# Gorestep



## Daisy La Liebre (Feb 11, 2011)

So, I heard this new genre called Gorestep. It's a subgenre of Dubstep with chainsaw like basslines, less of the wobbly stuff and heavier, more intense.

Any good Gorestep artists?


----------



## Icky (Feb 11, 2011)

Whyyyyyy the fuck do every few songs that sound a little bit different get a new genre?

And why are they all badly named?


----------



## Daisy La Liebre (Feb 11, 2011)

Icky said:


> Whyyyyyy the fuck do every few songs that sound a little bit different get a new genre?
> 
> And why are they all badly named?



Shut up damn bird. Gorestep is awesome.


----------



## Monster. (Feb 11, 2011)

Jared said:


> Shut up damn bird. Gorestep is awesome.


I don't see how it's anymore awesome than just Dubstep. It's the same thing, just grittier.


----------



## Daisy La Liebre (Feb 11, 2011)

Gaz said:


> I don't see how it's anymore awesome than just Dubstep. It's the same thing, just grittier.


 
Heavier, chainsaw bass. Less wobbly bassline.


----------



## Monster. (Feb 11, 2011)

Jared said:


> Heavier, chainsaw bass. Less wobbly bassline.


Okay, and? It's still a subgenre of Dubstep.


----------



## Daisy La Liebre (Feb 11, 2011)

Gaz said:


> Okay, and? It's still a subgenre of Dubstep.


 
Uhhhh, that's what I'm getting at.


----------



## BRN (Feb 11, 2011)

This is just more furries wanting to be different with their FL Studio productions, right?


----------



## Monster. (Feb 11, 2011)

Jared said:


> Uhhhh, that's what I'm getting at.


I realize that, but is it really something to rave about? I dunno; subgenres just don't seem that cool anymore.


----------



## Daisy La Liebre (Feb 11, 2011)

Gaz said:


> I realize that, but is it really something to rave about? I dunno; subgenres just don't seem that cool anymore.


 
Well this isn't rants and raves.



SIX said:


> This is just more furries wanting to be different with their FL Studio productions, right?


 
Uhhh, I haven't seen any furry Gorestep artists.


----------



## Monster. (Feb 11, 2011)

Jared said:


> Well this isn't rants and raves.


True. Anyway, I looked it up. Is this Gorestop? Doesn't sound super different, really.


----------



## Daisy La Liebre (Feb 11, 2011)

Gaz said:


> True. Anyway, I looked it up. Is this Gorestop? Doesn't sound super different, really.


 
It's the band that pioneered the subgenre, but that isn't a good example.


----------



## Monster. (Feb 11, 2011)

Jared said:


> It's the band that pioneered the subgenre, but that isn't a good example.

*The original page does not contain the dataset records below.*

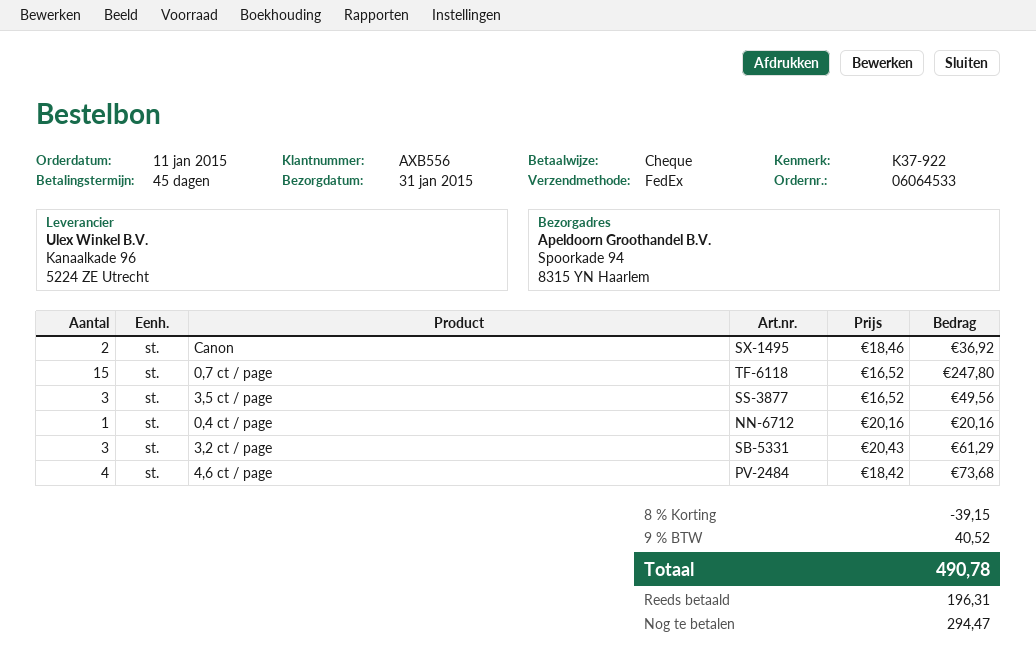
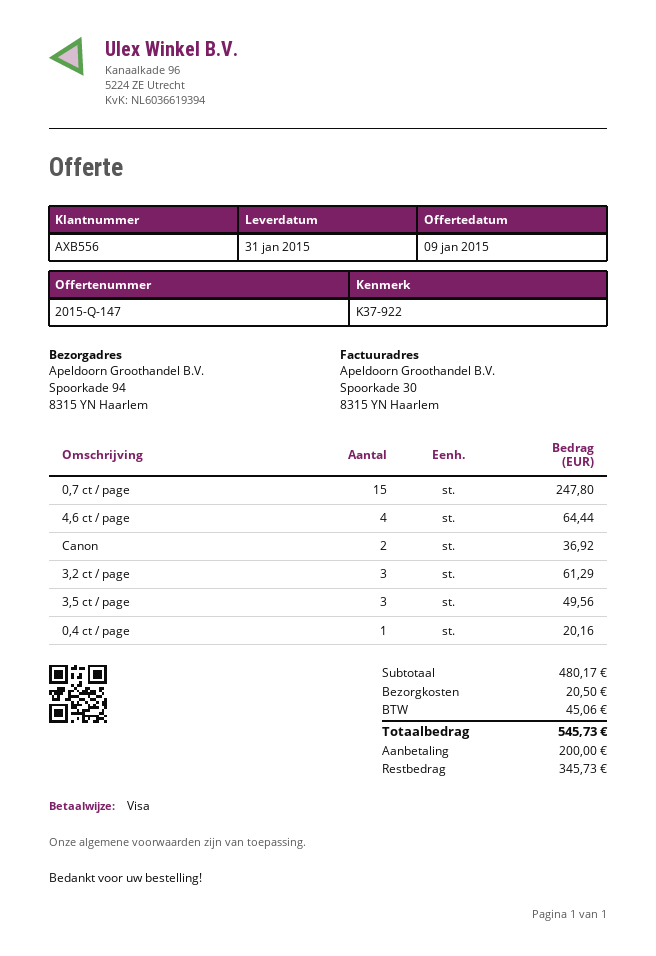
payment method: cheque -> Visa
4,6 ct / page: 4 for 73.68 -> 4 for 64.44
discount: 8% = 39.15 -> none
shipping: none -> 20.50
tax: 40.52 -> 45.06
total: 490.78 -> 545.73
deposit: 196.31 -> 200.00
balance: 294.47 -> 345.73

Huh. I'll keep looking then; I'm curious.


----------



## The Anarchectomy (Feb 12, 2011)

THEBESTSUBGENREISCHILLWAVEAND/ORWITCHOUSE.

Ahem.

*indiesneeze*


----------



## Kellie Gator (Feb 12, 2011)

Icky said:


> Whyyyyyy the fuck do every few songs that sound a little bit different get a new genre?
> 
> And why are they all badly named?


 I kinda agree with Icky here. A music genre should be named after it's sound, not after lyric subjects.


----------



## Bando (Feb 12, 2011)

Shekel's the only one I can really think of. I don't know too many, but gorestep sounds insane when done right.


----------



## greg-the-fox (Feb 12, 2011)

Is this the kind of stuff you're talking about?
[video=youtube;HnCTTwf7xnA]http://www.youtube.com/watch?v=HnCTTwf7xnA[/video]


----------



## Bando (Feb 12, 2011)

greg-the-fox said:


> Is this the kind of stuff you're talking about?


 
I'd say so.

Bumpin with some more music, plus gory video. http://www.youtube.com/watch?v=n67b-RZX_pw


----------



## Smelge (Feb 12, 2011)

Why is anything with "step" in the genre title a huge pile of shit trying to look individual by defining itself as something new and just as shitty.


----------



## foxmusk (Feb 12, 2011)

holy shit
this stuff is so filthy i felt better wanking to child porn


----------



## Tewin Follow (Feb 12, 2011)

I don't even know what Dubstep is.
...

I'll let myself out.


----------



## foxmusk (Feb 12, 2011)

Also, to contribute to this

[yt]IxdWPIVmlXU[/yt]

COMPLETE WITH THE SOUNDS OF CHOKING ON SEMEN


----------



## Daisy La Liebre (Feb 12, 2011)

HarleyRoadkill said:


> COMPLETE WITH THE SOUNDS OF CHOKING ON SEMEN



I love choking on semen!


----------